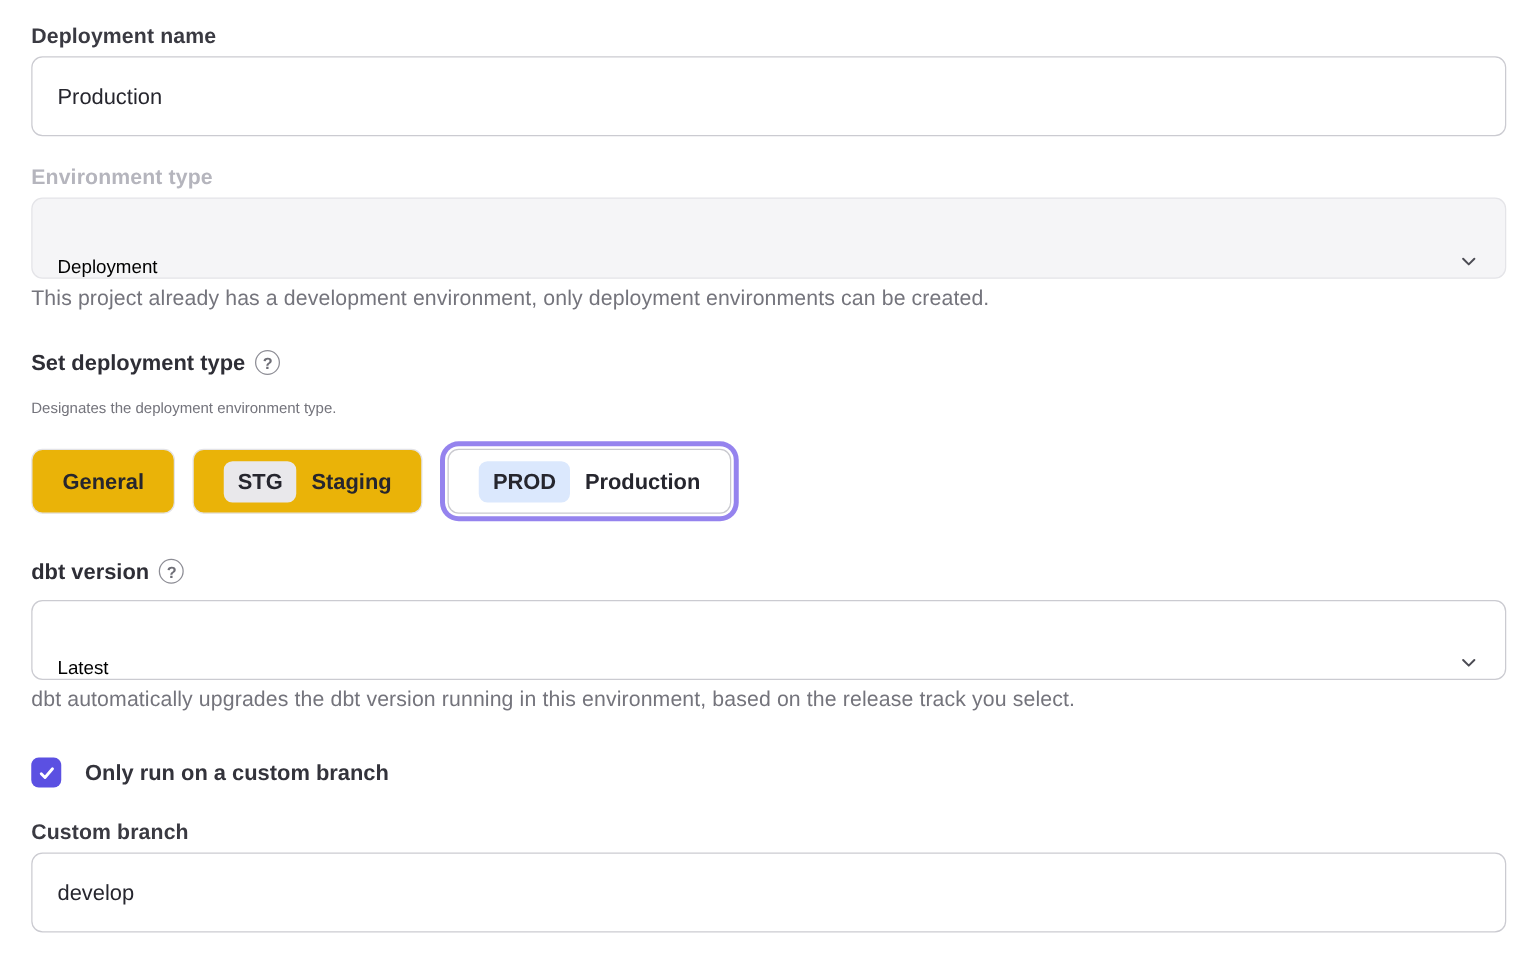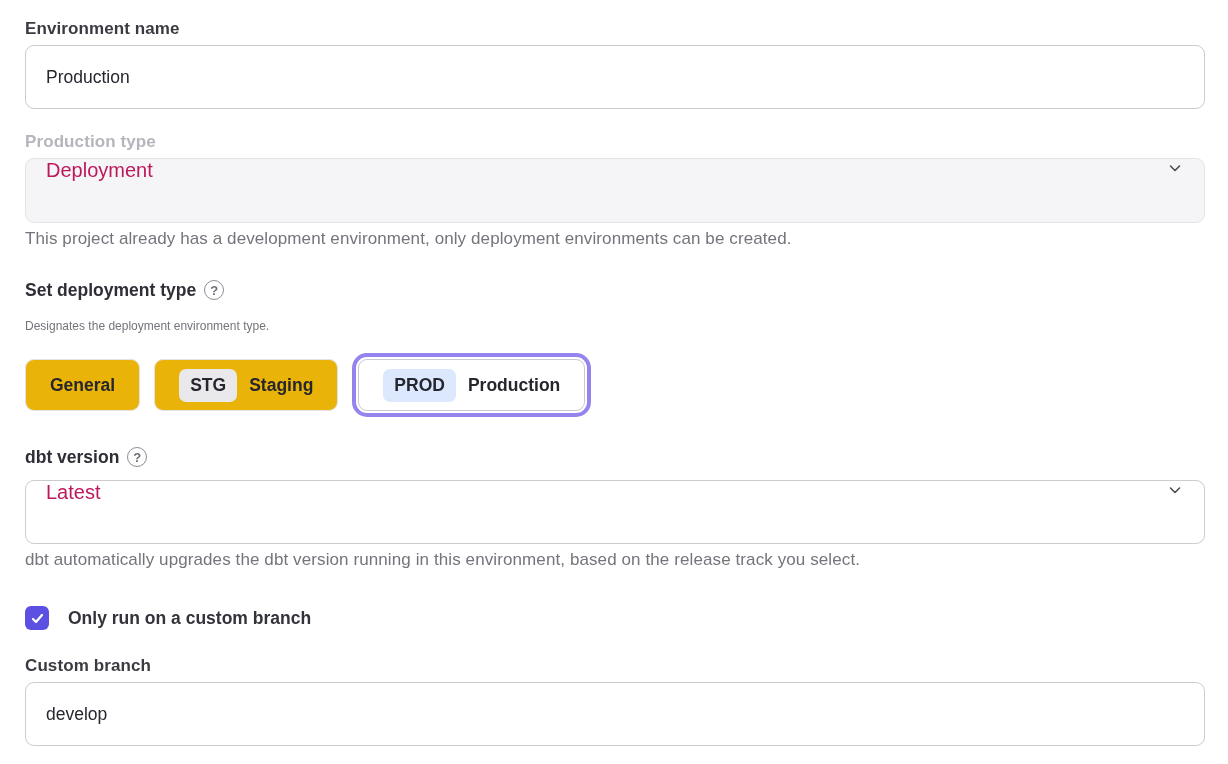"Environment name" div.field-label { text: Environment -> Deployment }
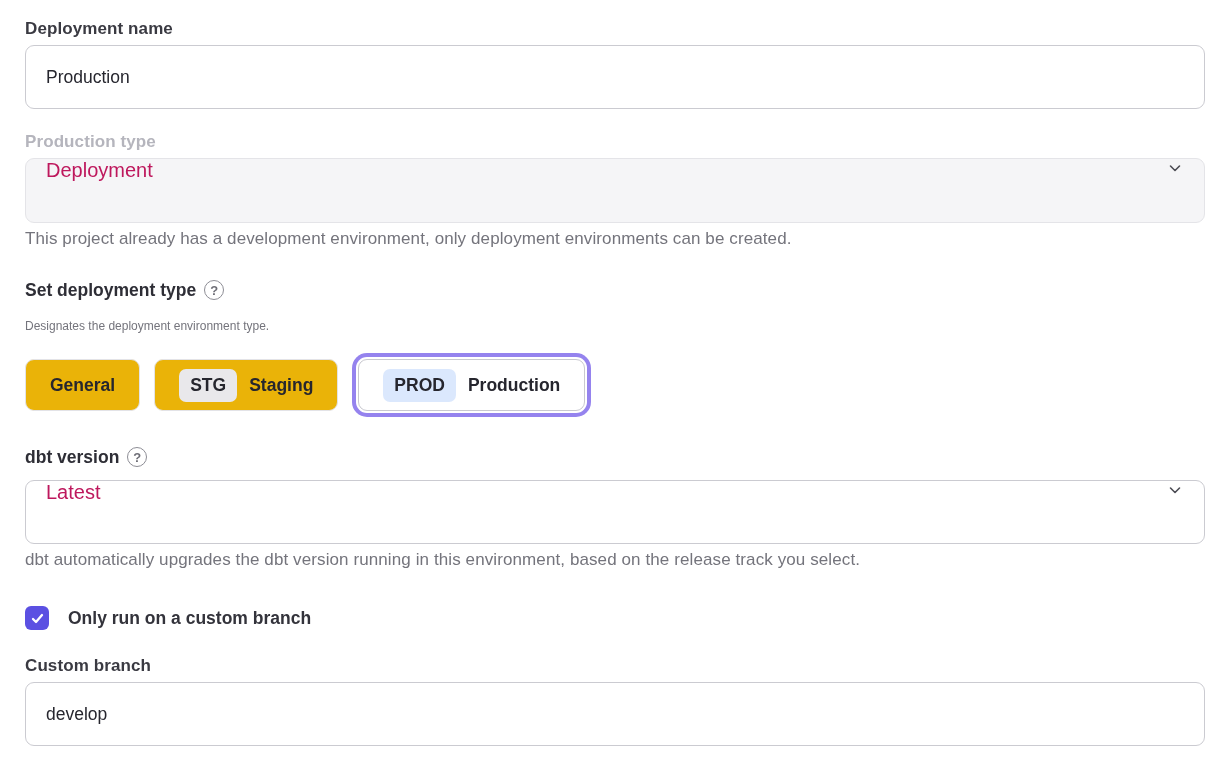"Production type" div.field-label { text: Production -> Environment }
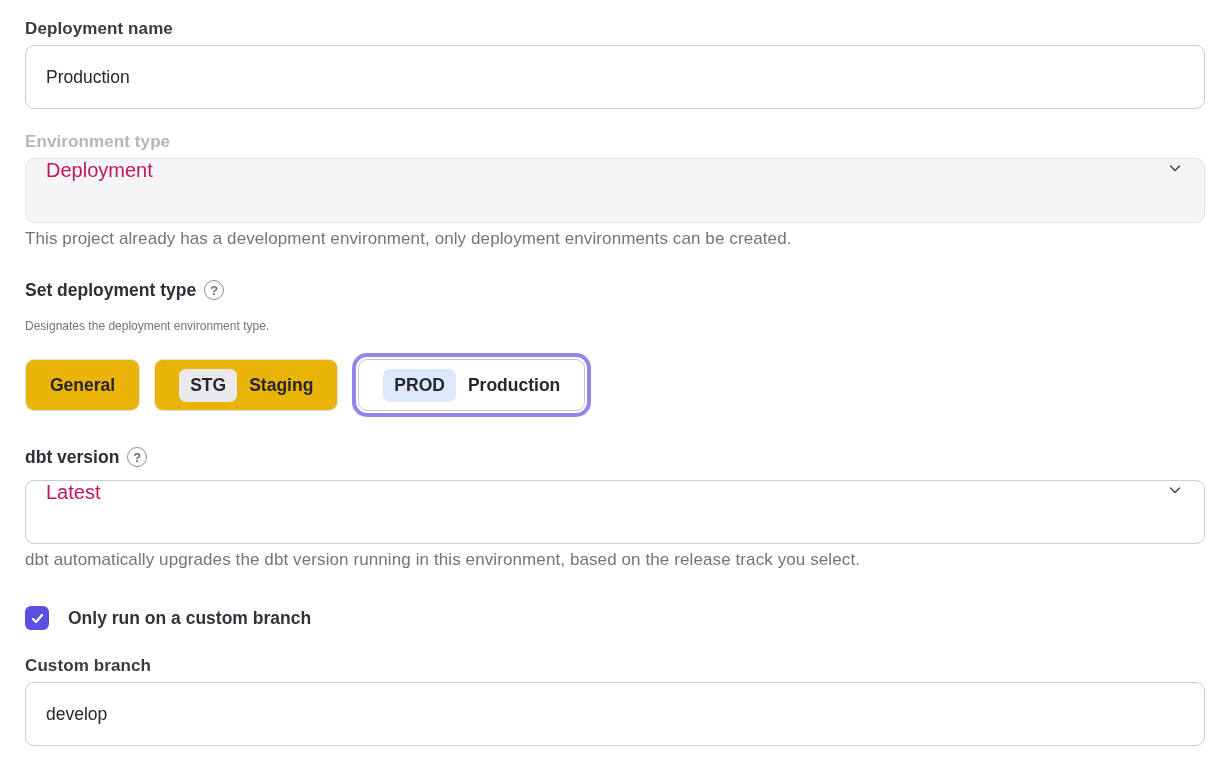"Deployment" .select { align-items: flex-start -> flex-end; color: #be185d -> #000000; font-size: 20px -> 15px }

━━━━━━━━━━━━━━━━━━━━━━━━━━━━━━

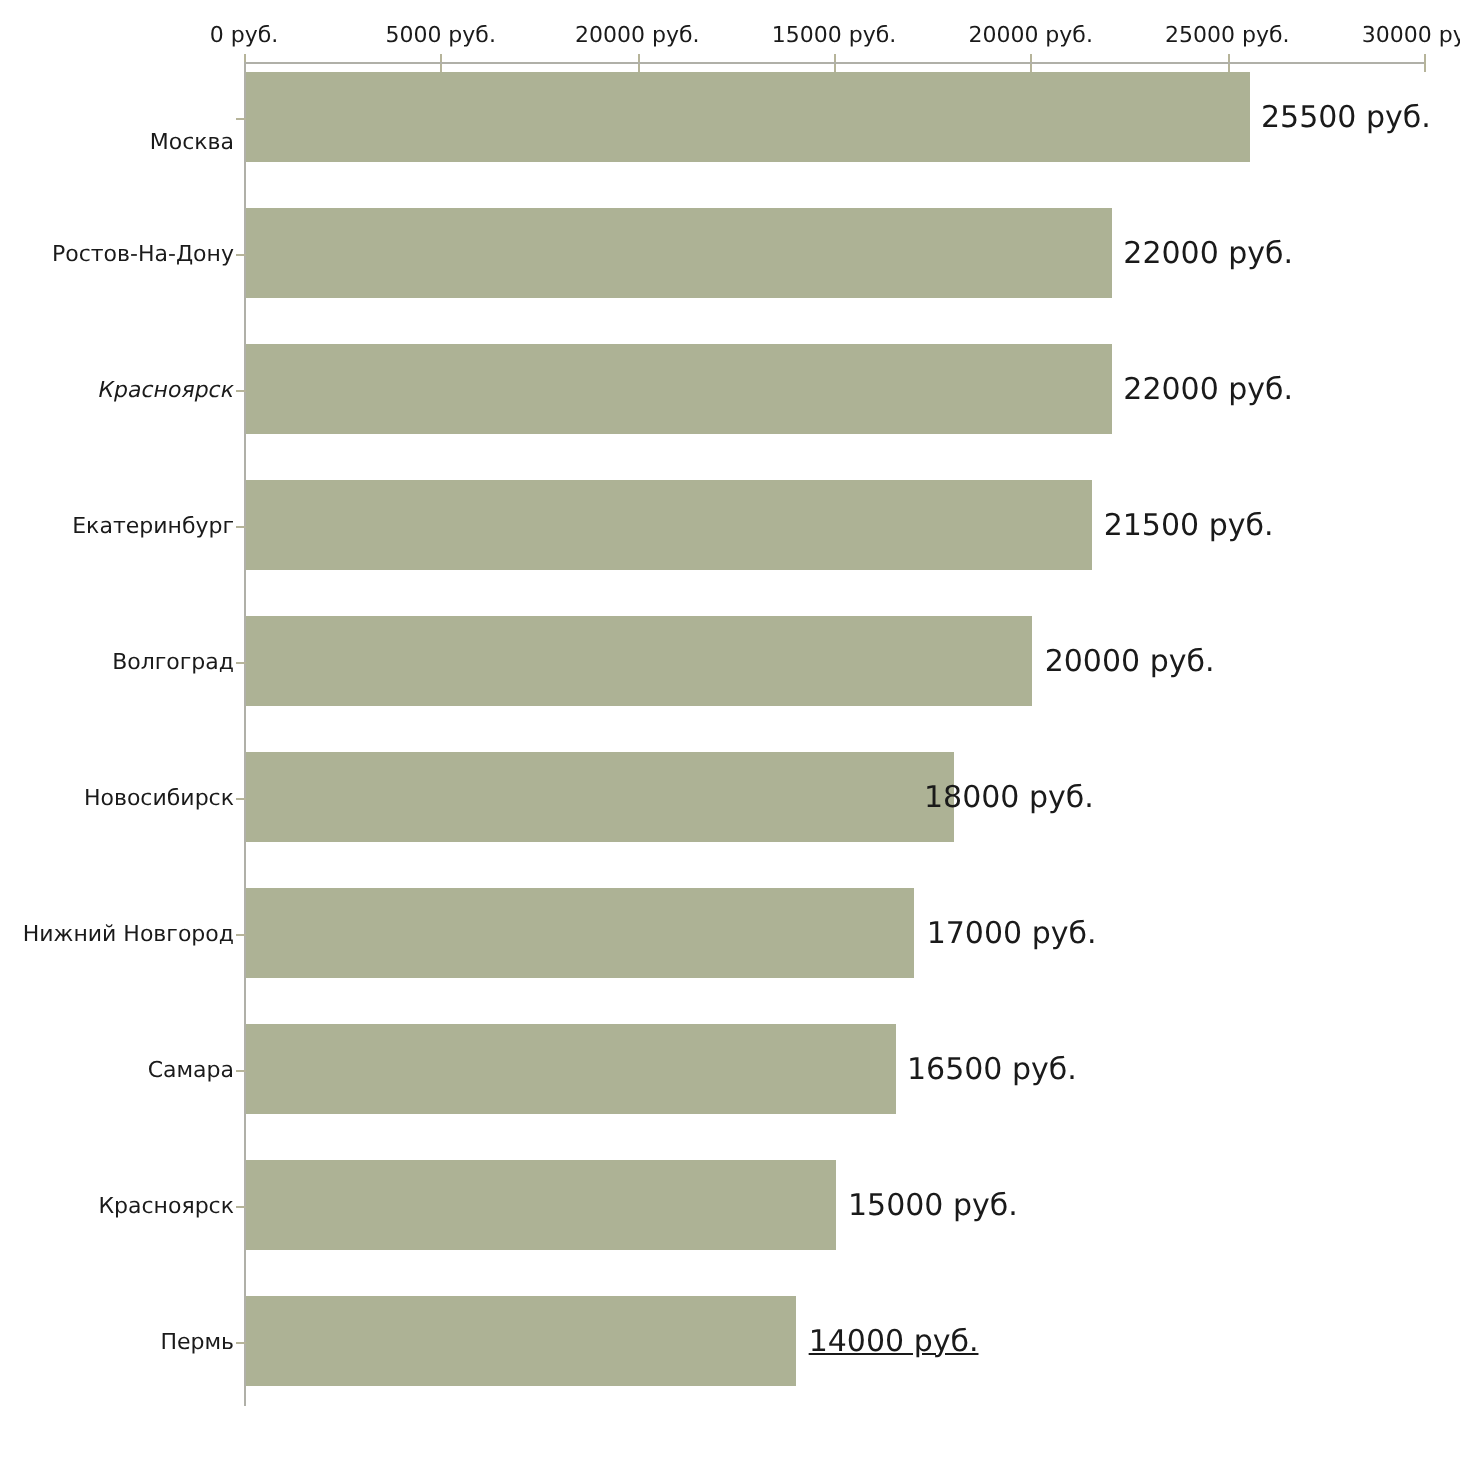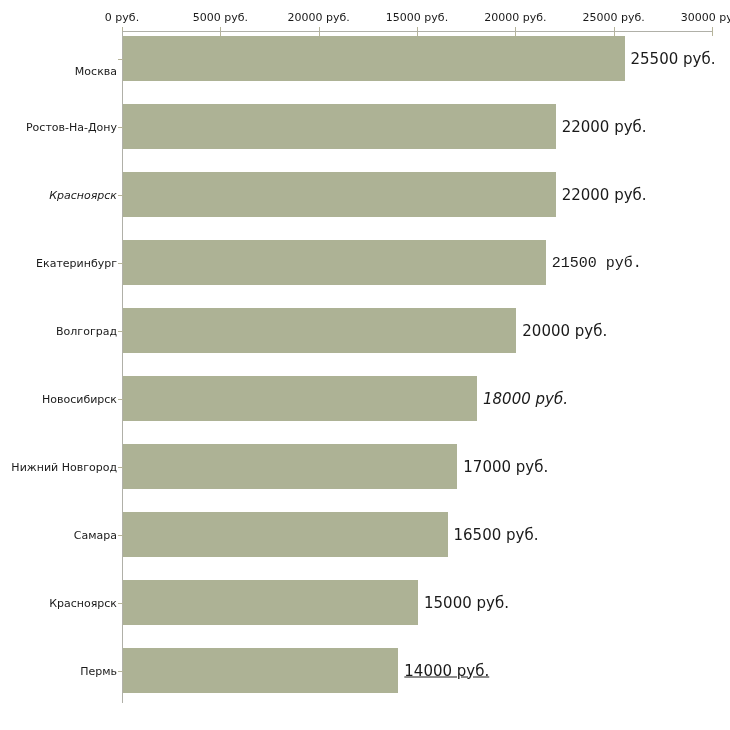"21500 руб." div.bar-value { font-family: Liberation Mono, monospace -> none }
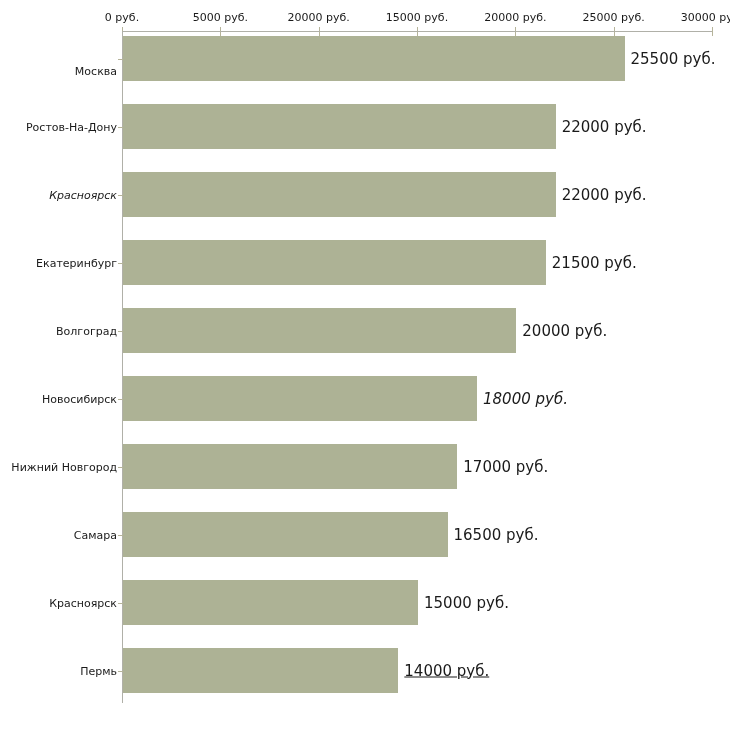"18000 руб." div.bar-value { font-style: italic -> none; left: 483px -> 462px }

━━━━━━━━━━━━━━━━━━━━━━━━━━━━━━

> ABOUT THIS EXERCISE
Produce an exact reproduction of the listing above, limited to the lines starting at the line with "text: Production ->" and ending at the line with "align-items: flex-start ->", both kept, with every picture left out.

> ANSWER TO THE PROBLEM
"Production type" div.field-label { text: Production -> Environment }
"Deployment" .select { align-items: flex-start -> flex-end; color: #be185d -> #000000; font-size: 20px -> 15px }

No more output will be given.